Starting at the line holding "[81,357,160,373] perf-util.js: ->" and finishing at the line holding "[130,236,451,250] b0203bef54c21acd2a3182ca995affce95ecb117 ->", transcribe the material exactly, keeping both ends but no pictures.

::: DATA TO EXAMINE :::

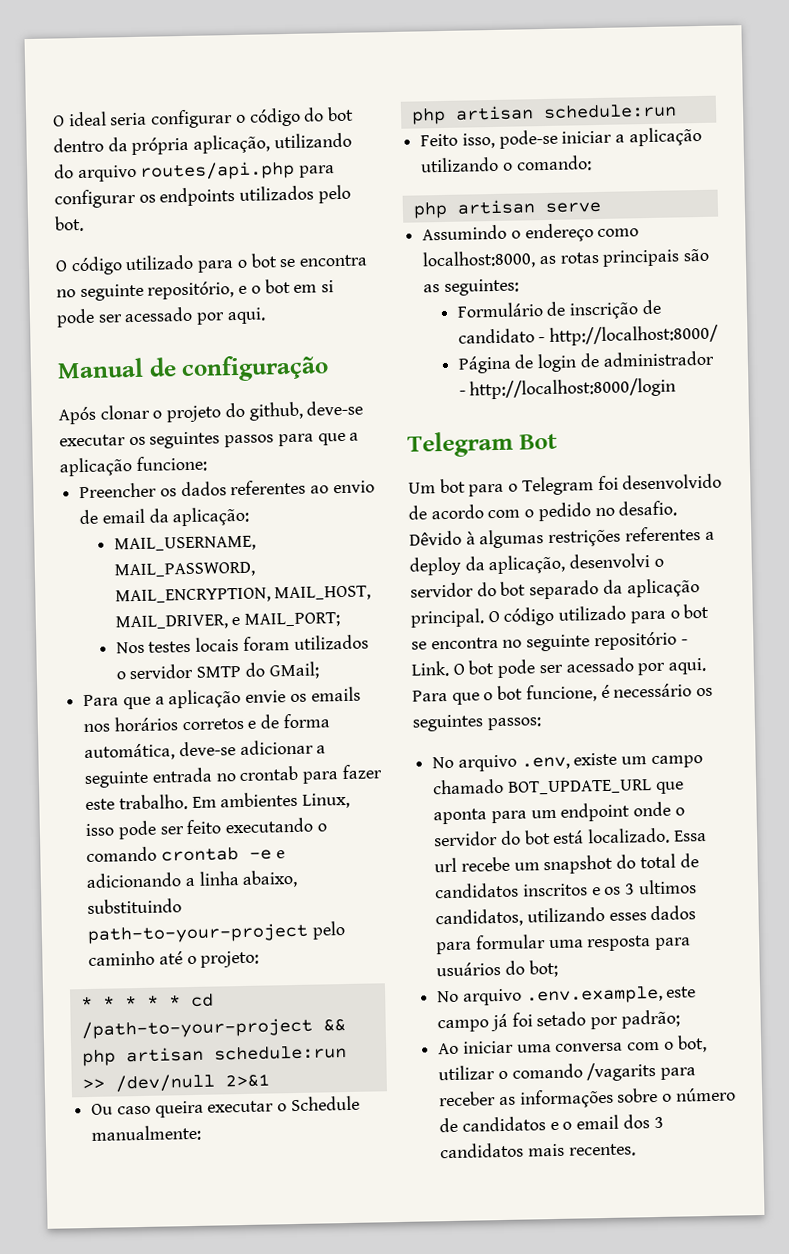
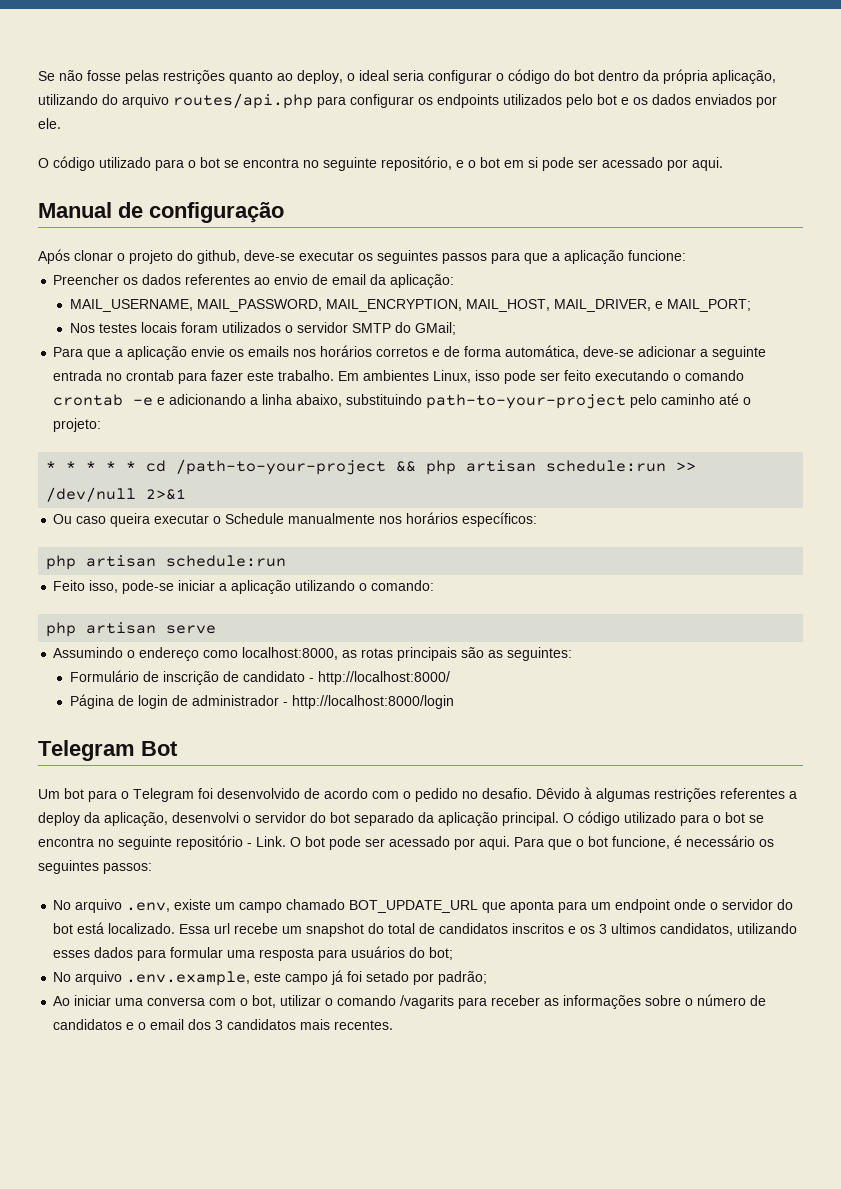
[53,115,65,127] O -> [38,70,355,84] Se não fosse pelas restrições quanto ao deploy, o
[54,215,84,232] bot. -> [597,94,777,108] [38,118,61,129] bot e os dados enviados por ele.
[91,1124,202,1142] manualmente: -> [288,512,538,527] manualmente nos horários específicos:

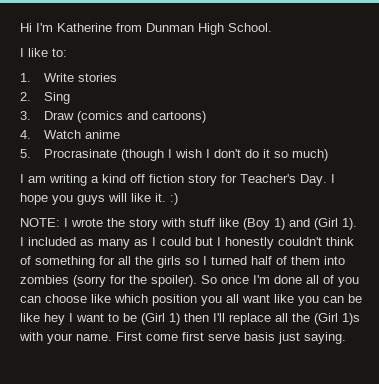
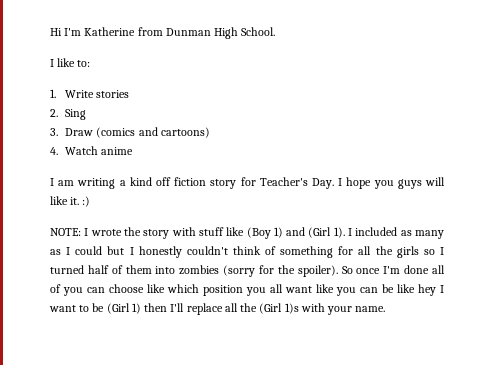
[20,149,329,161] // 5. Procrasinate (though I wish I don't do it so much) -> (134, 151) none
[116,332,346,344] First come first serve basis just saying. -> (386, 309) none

:::
::: DATA TO EXAMINE :::

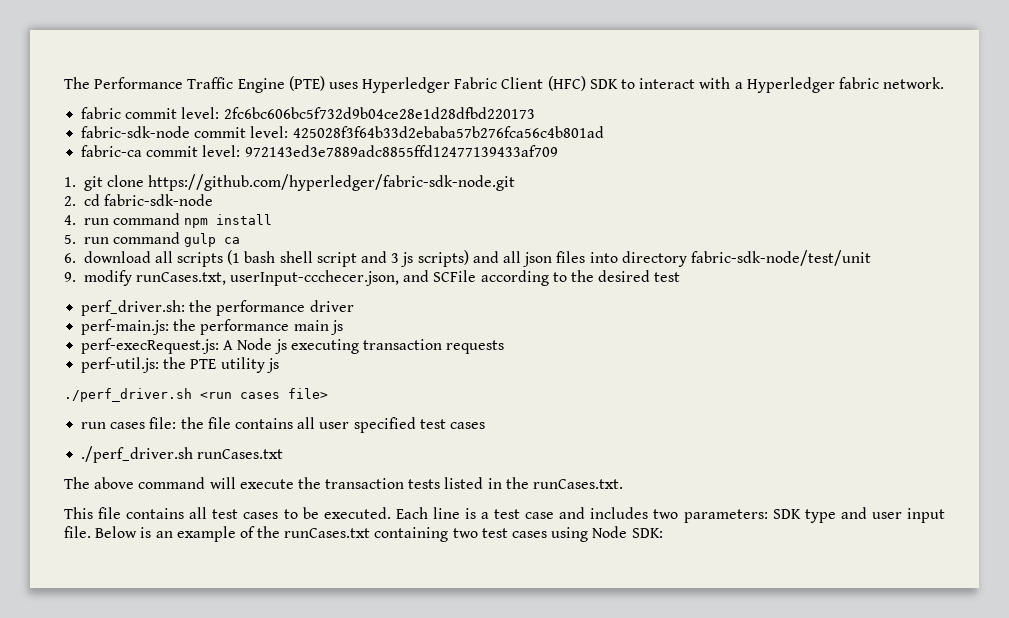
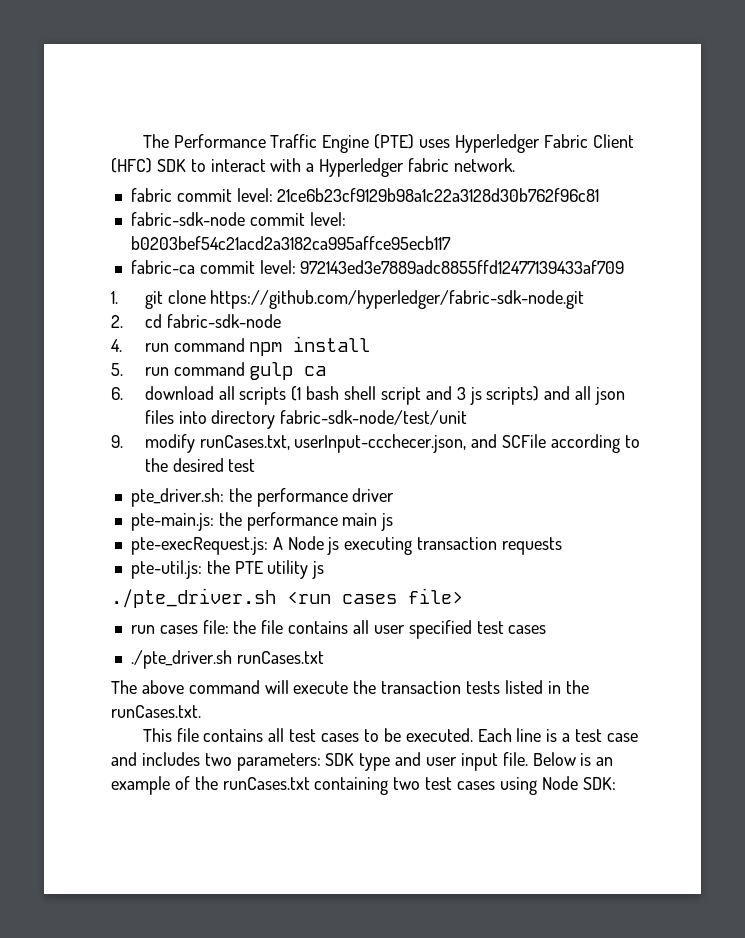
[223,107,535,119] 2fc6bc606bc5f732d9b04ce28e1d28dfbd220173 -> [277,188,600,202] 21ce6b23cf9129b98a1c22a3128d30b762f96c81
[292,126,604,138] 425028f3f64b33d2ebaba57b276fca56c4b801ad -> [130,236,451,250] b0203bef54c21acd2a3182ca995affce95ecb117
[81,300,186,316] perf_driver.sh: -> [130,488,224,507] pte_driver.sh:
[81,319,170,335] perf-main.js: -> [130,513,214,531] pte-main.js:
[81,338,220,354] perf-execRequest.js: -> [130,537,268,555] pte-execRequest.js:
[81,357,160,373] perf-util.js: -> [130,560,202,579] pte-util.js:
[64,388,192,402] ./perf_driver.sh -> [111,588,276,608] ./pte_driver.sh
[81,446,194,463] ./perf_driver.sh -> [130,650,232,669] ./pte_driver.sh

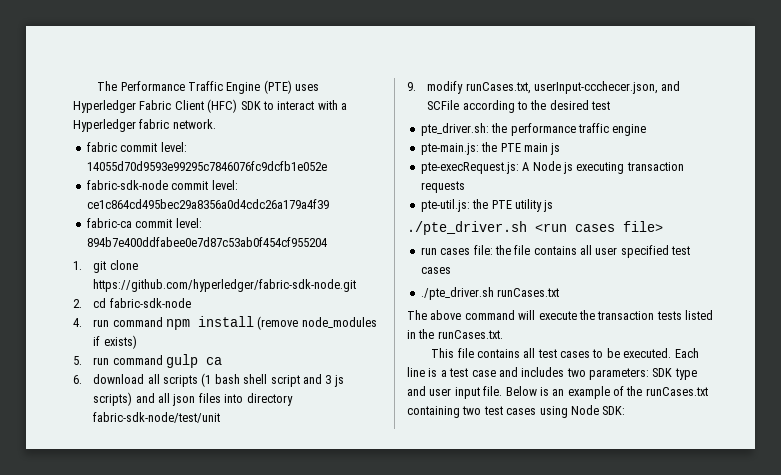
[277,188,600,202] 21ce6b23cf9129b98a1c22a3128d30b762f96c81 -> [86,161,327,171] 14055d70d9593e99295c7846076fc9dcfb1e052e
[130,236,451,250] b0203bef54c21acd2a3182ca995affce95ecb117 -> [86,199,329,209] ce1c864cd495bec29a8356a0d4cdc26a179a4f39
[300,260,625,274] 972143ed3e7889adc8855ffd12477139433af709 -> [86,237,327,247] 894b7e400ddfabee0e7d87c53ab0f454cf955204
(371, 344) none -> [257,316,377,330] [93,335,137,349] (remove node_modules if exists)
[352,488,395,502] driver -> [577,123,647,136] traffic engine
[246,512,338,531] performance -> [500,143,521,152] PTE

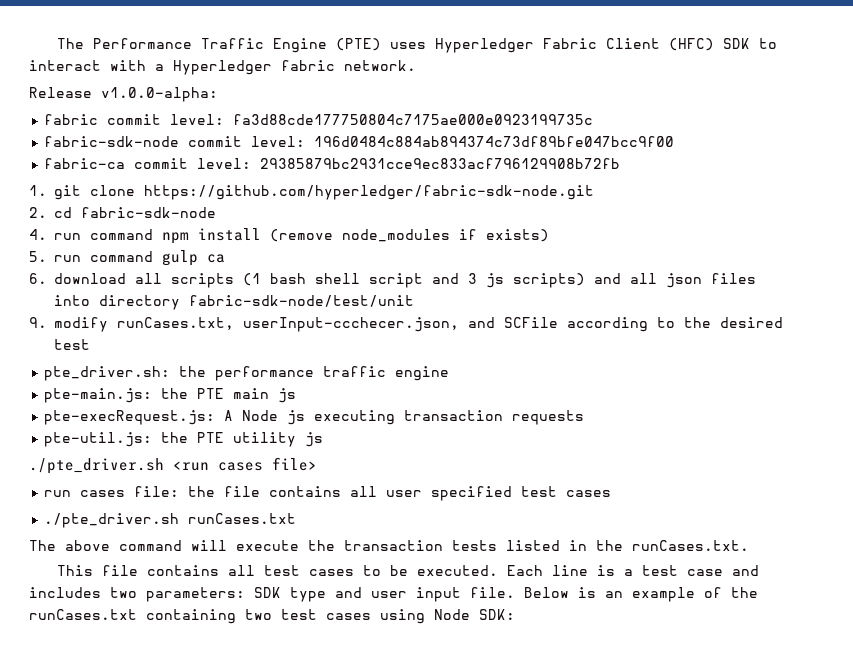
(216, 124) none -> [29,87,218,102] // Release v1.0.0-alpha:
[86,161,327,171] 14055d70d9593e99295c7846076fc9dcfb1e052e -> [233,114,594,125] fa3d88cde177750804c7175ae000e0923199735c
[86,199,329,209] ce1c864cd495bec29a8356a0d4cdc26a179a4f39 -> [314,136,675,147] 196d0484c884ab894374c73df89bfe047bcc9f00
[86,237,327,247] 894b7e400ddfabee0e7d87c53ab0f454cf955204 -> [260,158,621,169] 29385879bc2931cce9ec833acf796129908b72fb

:::

### WRITTEN ANSWER
[81,357,160,373] perf-util.js: -> [130,560,202,579] pte-util.js:
[64,388,192,402] ./perf_driver.sh -> [111,588,276,608] ./pte_driver.sh
[81,446,194,463] ./perf_driver.sh -> [130,650,232,669] ./pte_driver.sh

[277,188,600,202] 21ce6b23cf9129b98a1c22a3128d30b762f96c81 -> [86,161,327,171] 14055d70d9593e99295c7846076fc9dcfb1e052e
[130,236,451,250] b0203bef54c21acd2a3182ca995affce95ecb117 -> [86,199,329,209] ce1c864cd495bec29a8356a0d4cdc26a179a4f39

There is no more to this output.